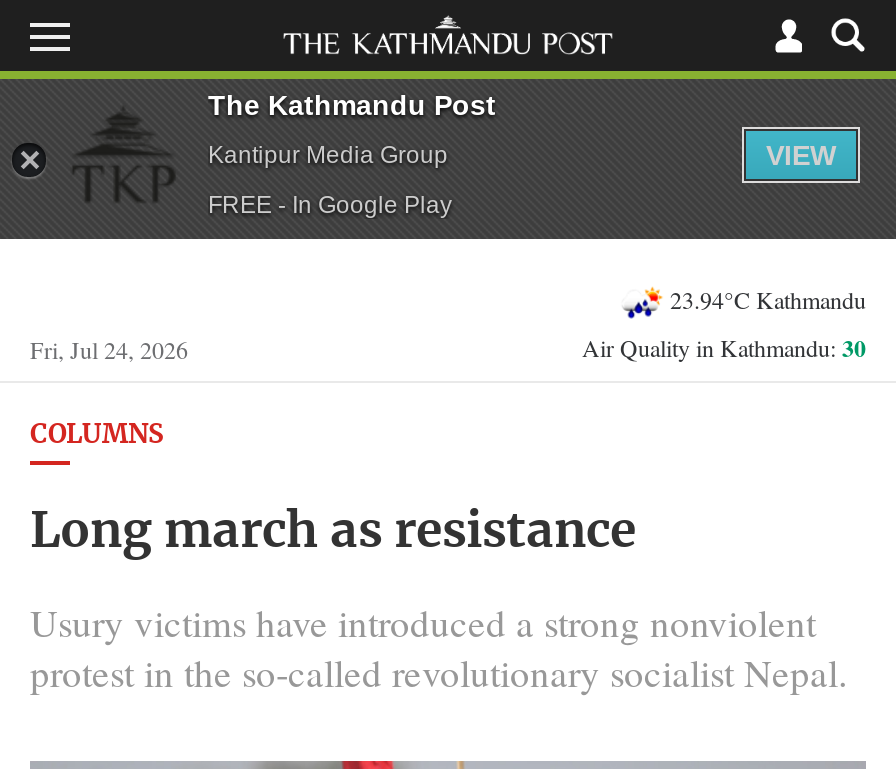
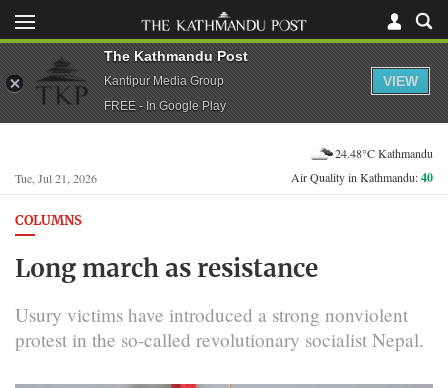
[670,282,866,314] 23.94°C Kathmandu -> [335,145,433,161] 24.48°C Kathmandu
[30,333,188,365] Fri, Jul 24, 2026 -> [15,170,97,186] Tue, Jul 21, 2026
[582,331,866,365] Air Quality in Kathmandu: 30 -> [291,169,433,186] Air Quality in Kathmandu: 40

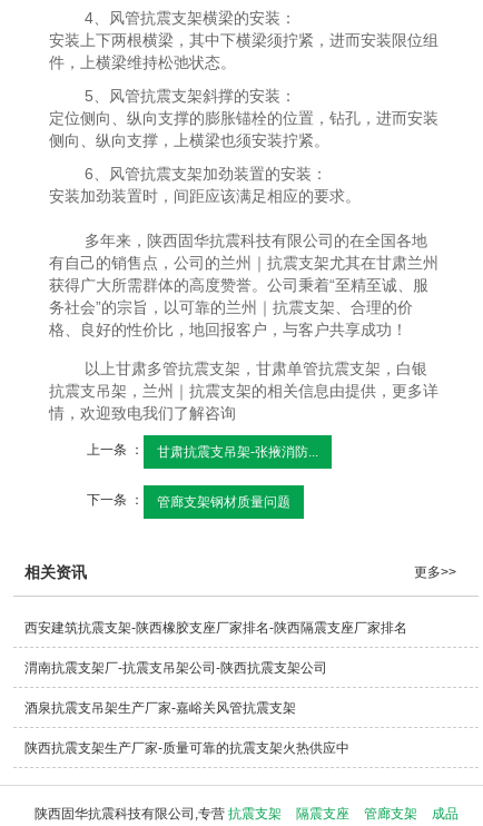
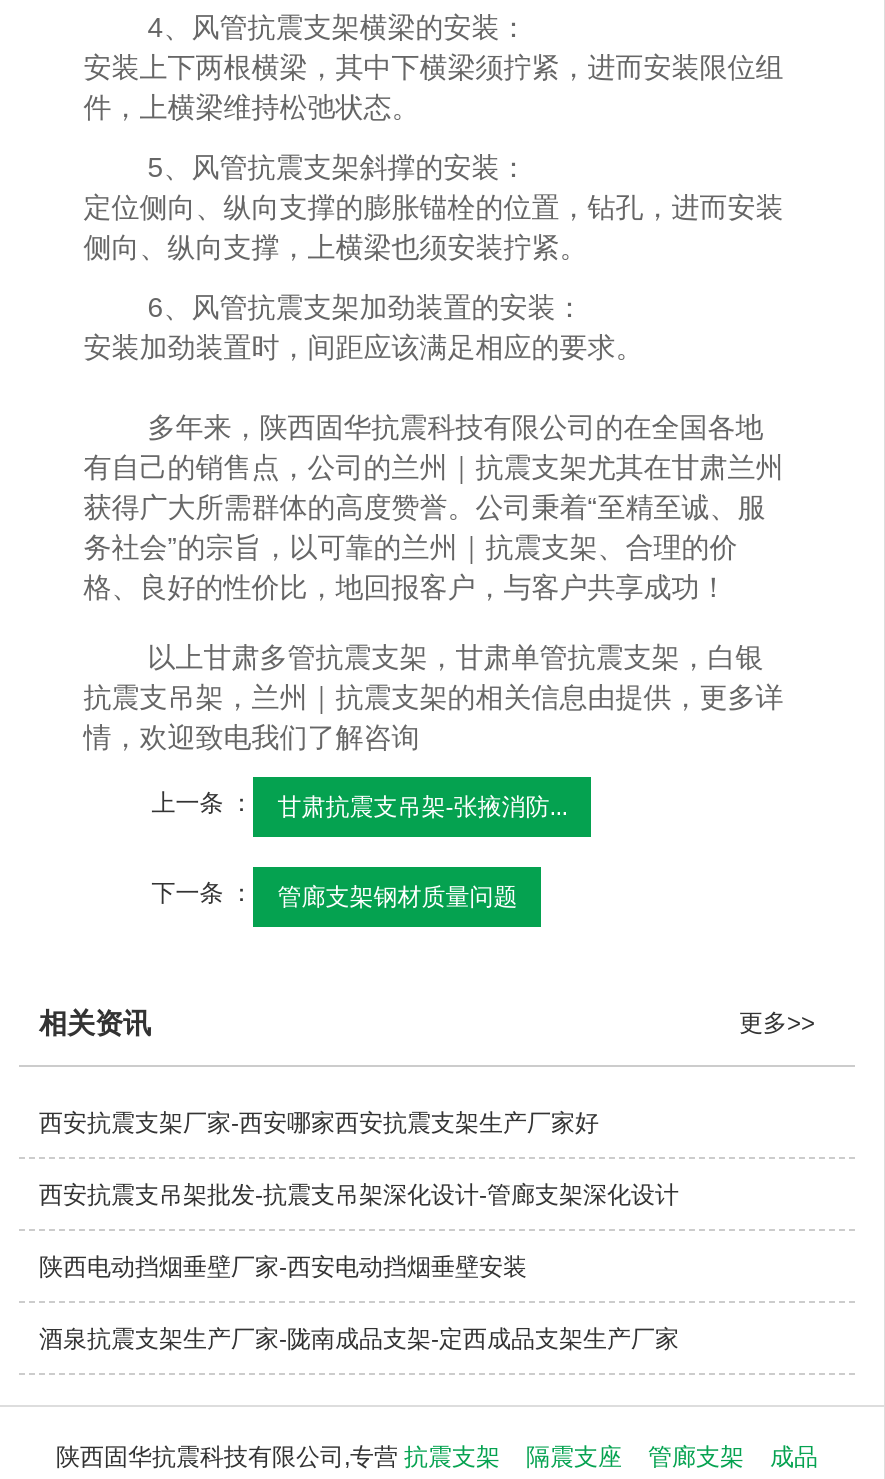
[24,620,407,636] 西安建筑抗震支架-陕西橡胶支座厂家排名-陕西隔震支座厂家排名 -> [39,1109,599,1137] 西安抗震支架厂家-西安哪家西安抗震支架生产厂家好
[24,660,327,676] 渭南抗震支架厂-抗震支吊架公司-陕西抗震支架公司 -> [39,1181,679,1209] 西安抗震支吊架批发-抗震支吊架深化设计-管廊支架深化设计
[24,700,296,716] 酒泉抗震支吊架生产厂家-嘉峪关风管抗震支架 -> [39,1253,527,1281] 陕西电动挡烟垂壁厂家-西安电动挡烟垂壁安装
[24,740,349,756] 陕西抗震支架生产厂家-质量可靠的抗震支架火热供应中 -> [39,1325,679,1353] 酒泉抗震支架生产厂家-陇南成品支架-定西成品支架生产厂家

·····

_INSTRUCTIONS TO FOLLOW_
Pick each line holding the word "Kathmandu" out of the listing.

_EXERCISE SOLUTION_
[670,282,866,314] 23.94°C Kathmandu -> [335,145,433,161] 24.48°C Kathmandu
[582,331,866,365] Air Quality in Kathmandu: 30 -> [291,169,433,186] Air Quality in Kathmandu: 40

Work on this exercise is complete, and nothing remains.